YOUR TASK:
The lines to return run from the one containing "padding-left: none ->" through the end of the material; give them exactly and leave out the pictures.

━━━━━━━━━━━━━━━━━━━━━━━━━━━━━━

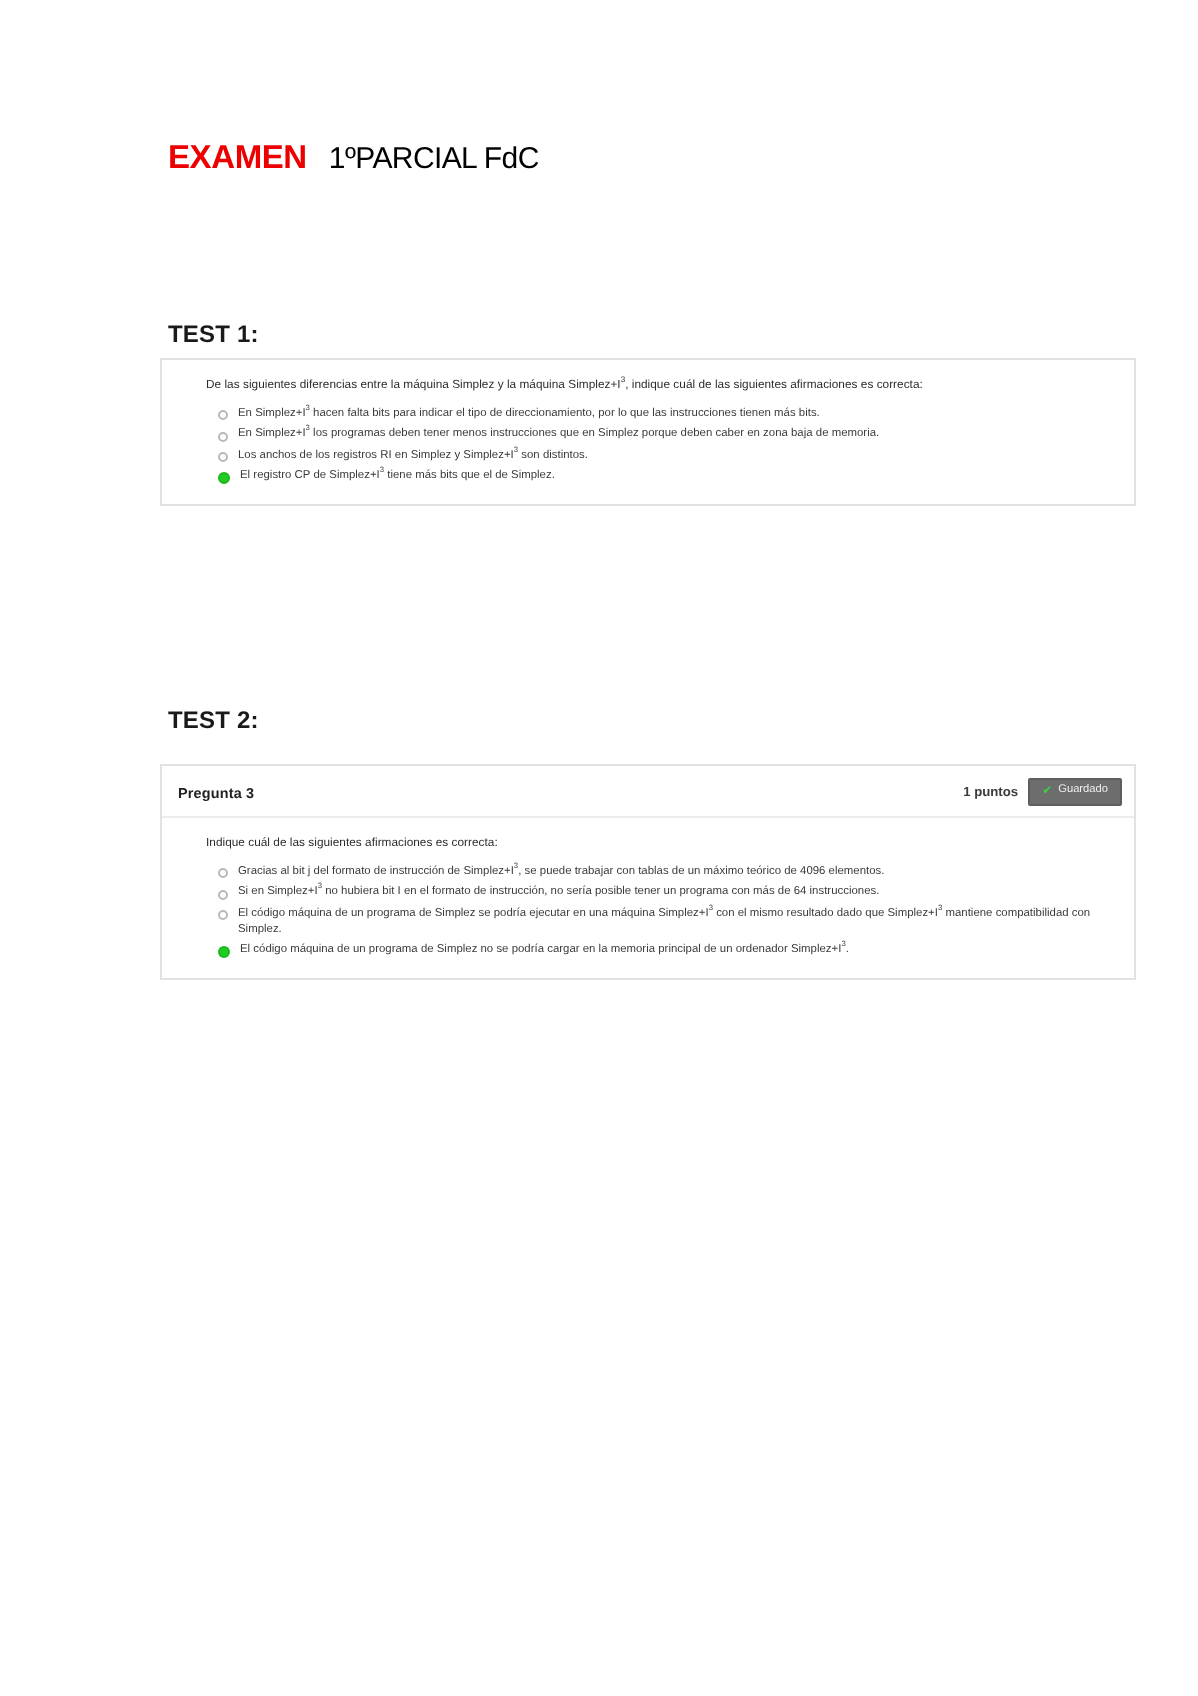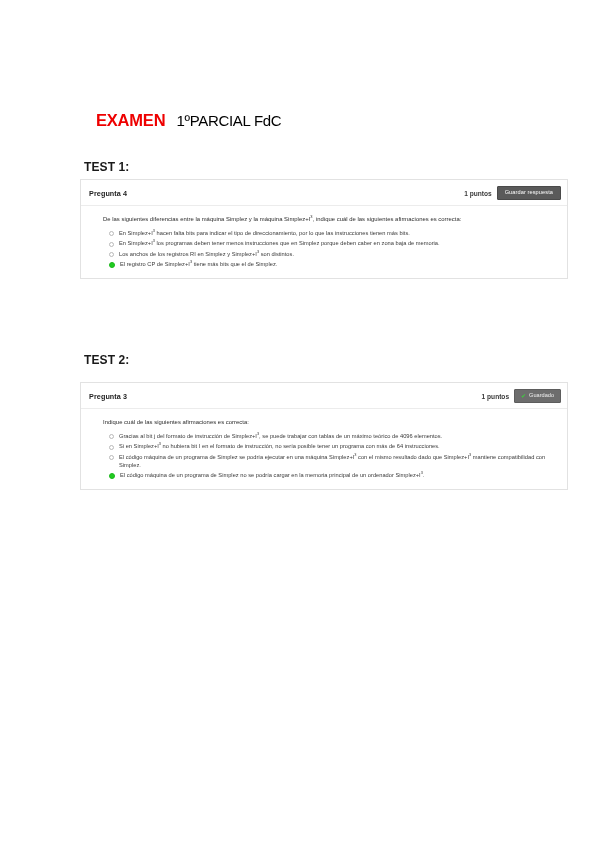"EXAMEN" .doc-header { left: 96px -> 84px; margin-top: 41px -> none }
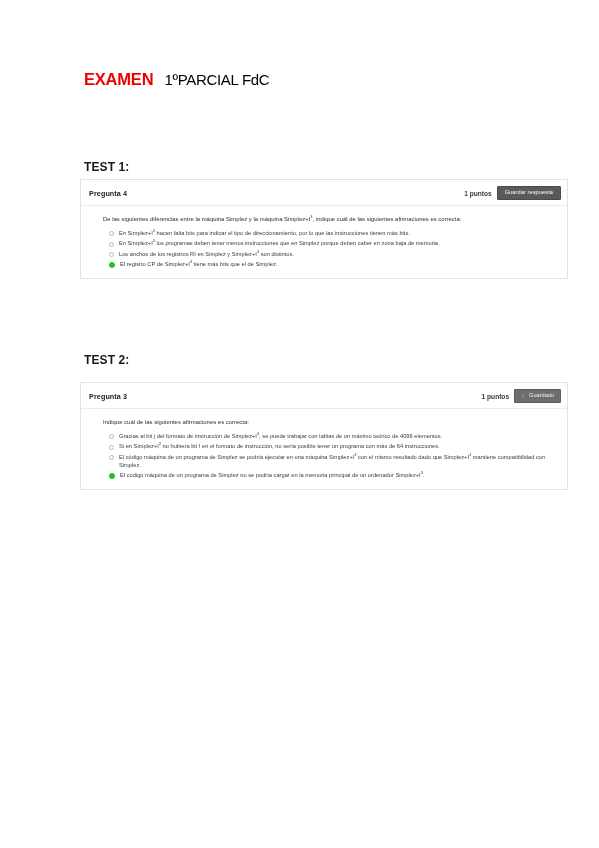"Pregunta 4" div.qcard-head { html: <div> <span>Pregunta 4</span> <div> <span>1 puntos</span> <span>Guardar respuesta</span> </div> </div> -> none }
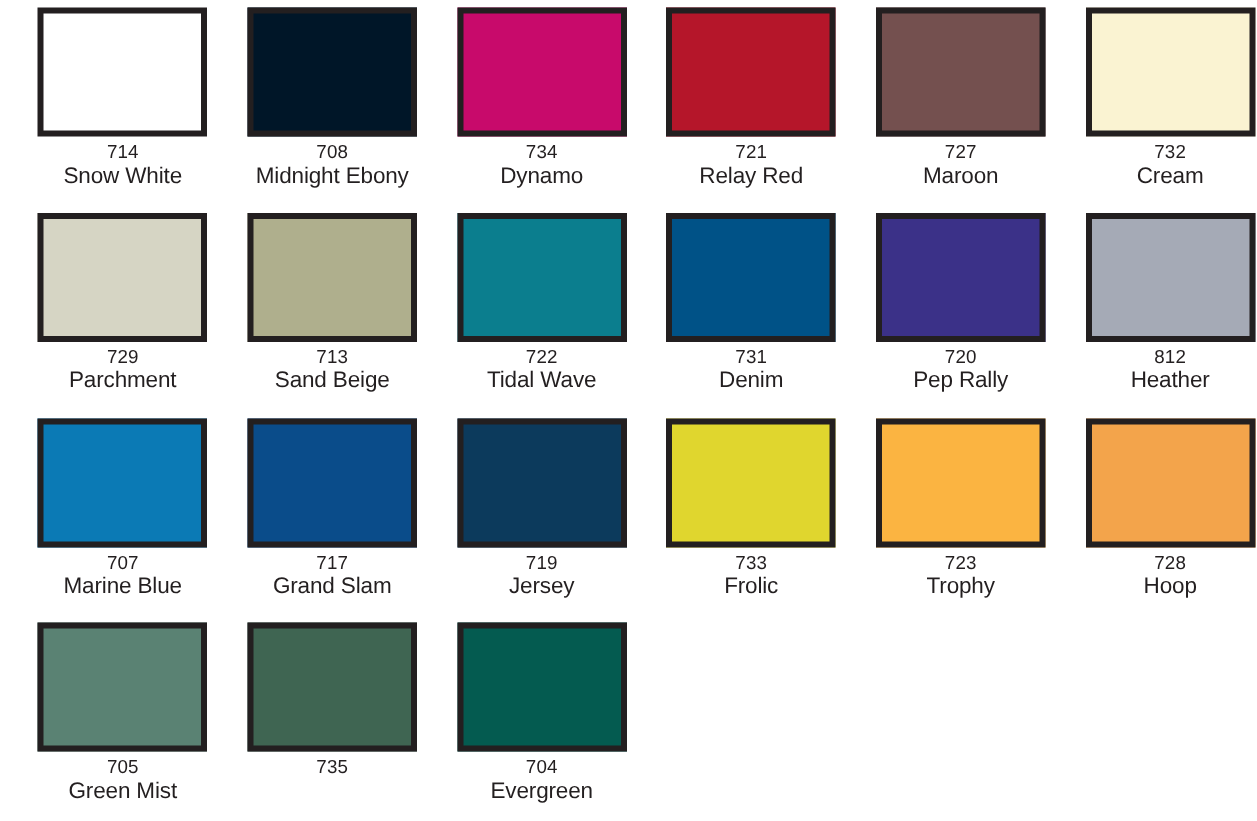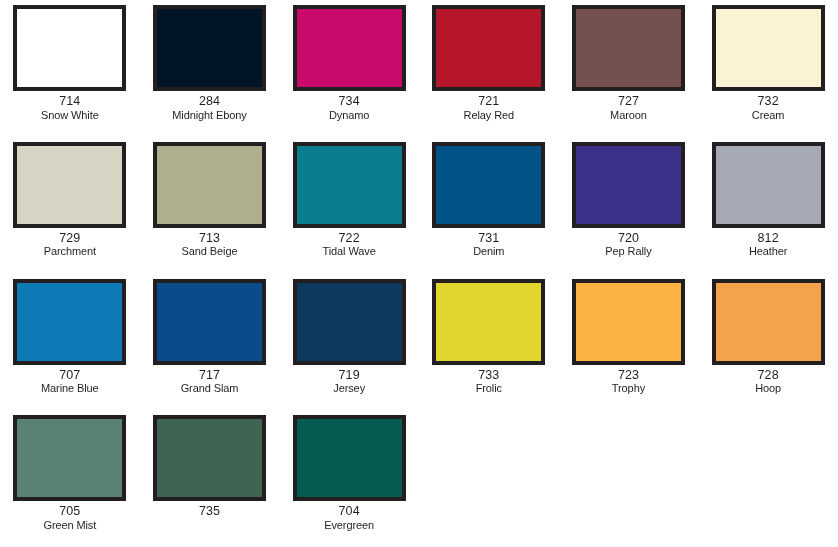"714" #swatch-grid { padding-left: none -> 12px }
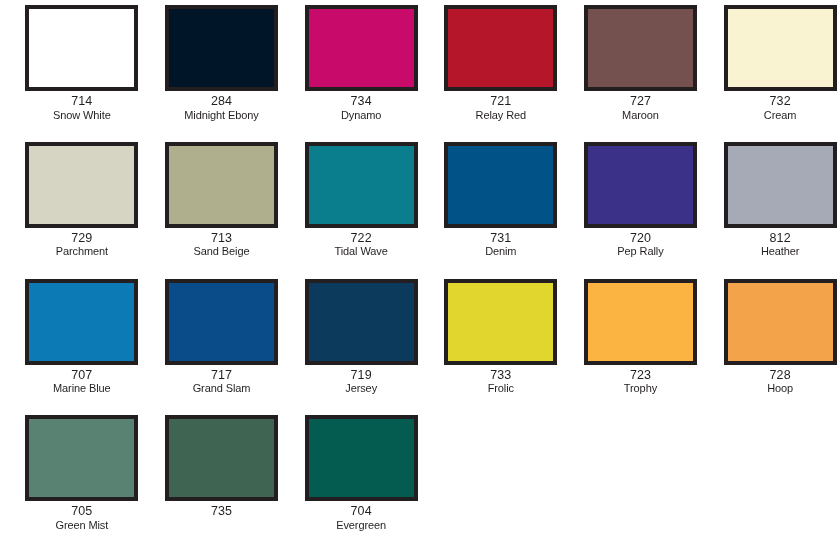"284" span.swatch-code { text: 284 -> 708 }
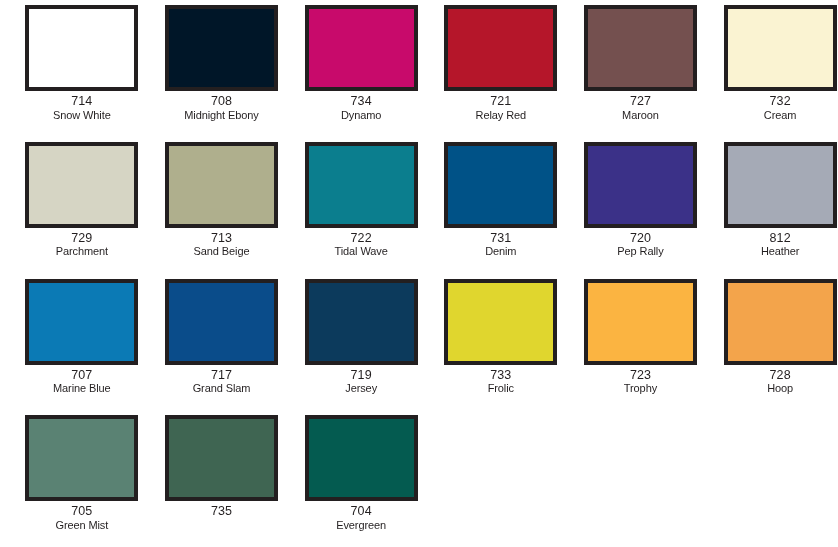"Snow White" .swatch-name { font-size: 11px -> 15px }
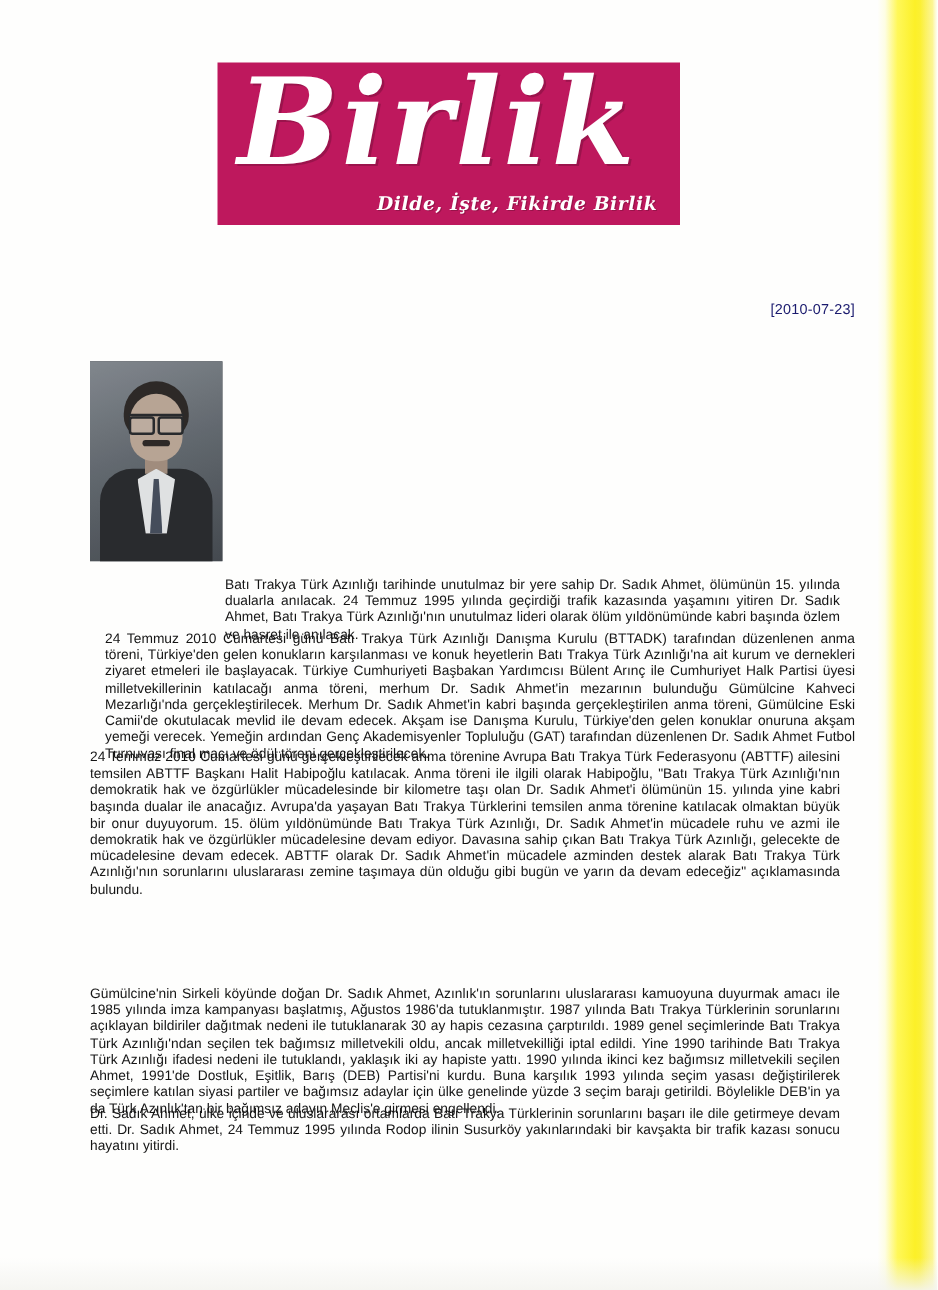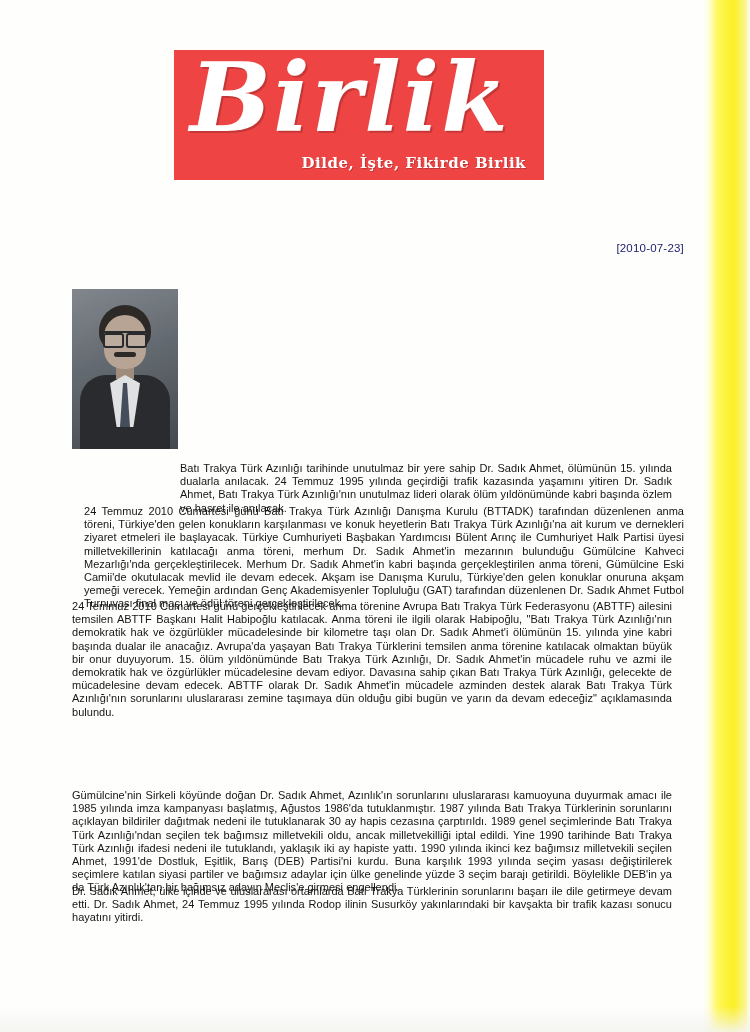"Birlik" .masthead { background: #ef4444 -> #be185d }
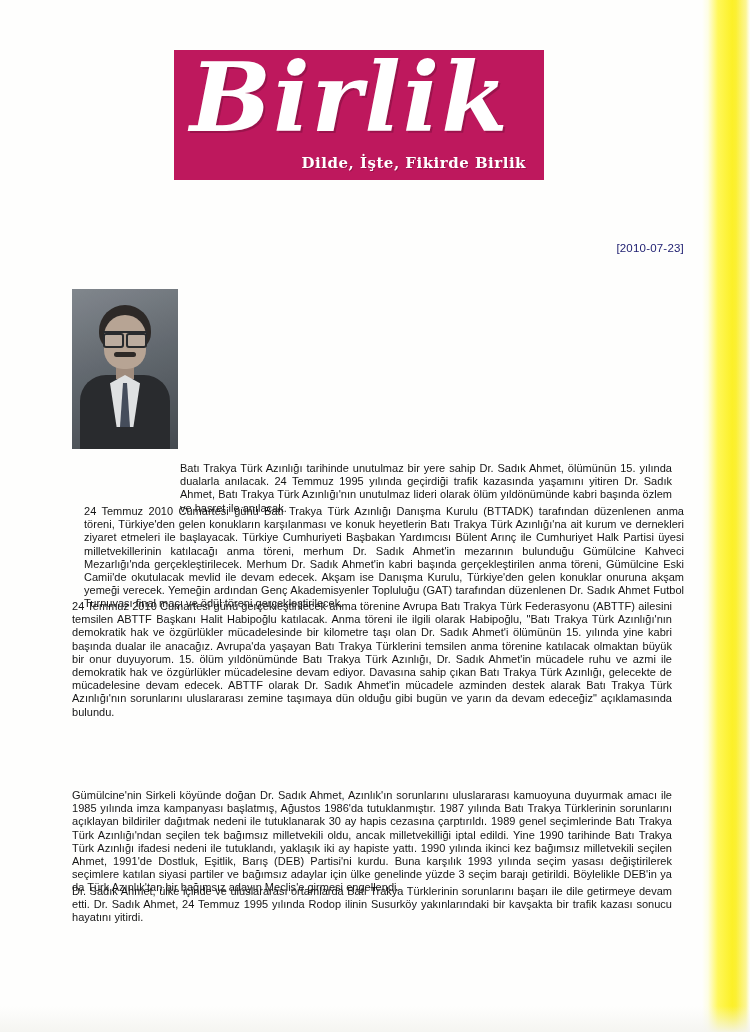"Dilde, İşte, Fikirde Birlik" .masthead-slogan { font-style: none -> italic }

━━━━━━━━━━━━━━━━━━━━━━━━━━━━━━

SOLUTION FOR THIS TASK:
"714" #swatch-grid { padding-left: none -> 12px }
"284" span.swatch-code { text: 284 -> 708 }
"Snow White" .swatch-name { font-size: 11px -> 15px }
"Birlik" .masthead { background: #ef4444 -> #be185d }
"Dilde, İşte, Fikirde Birlik" .masthead-slogan { font-style: none -> italic }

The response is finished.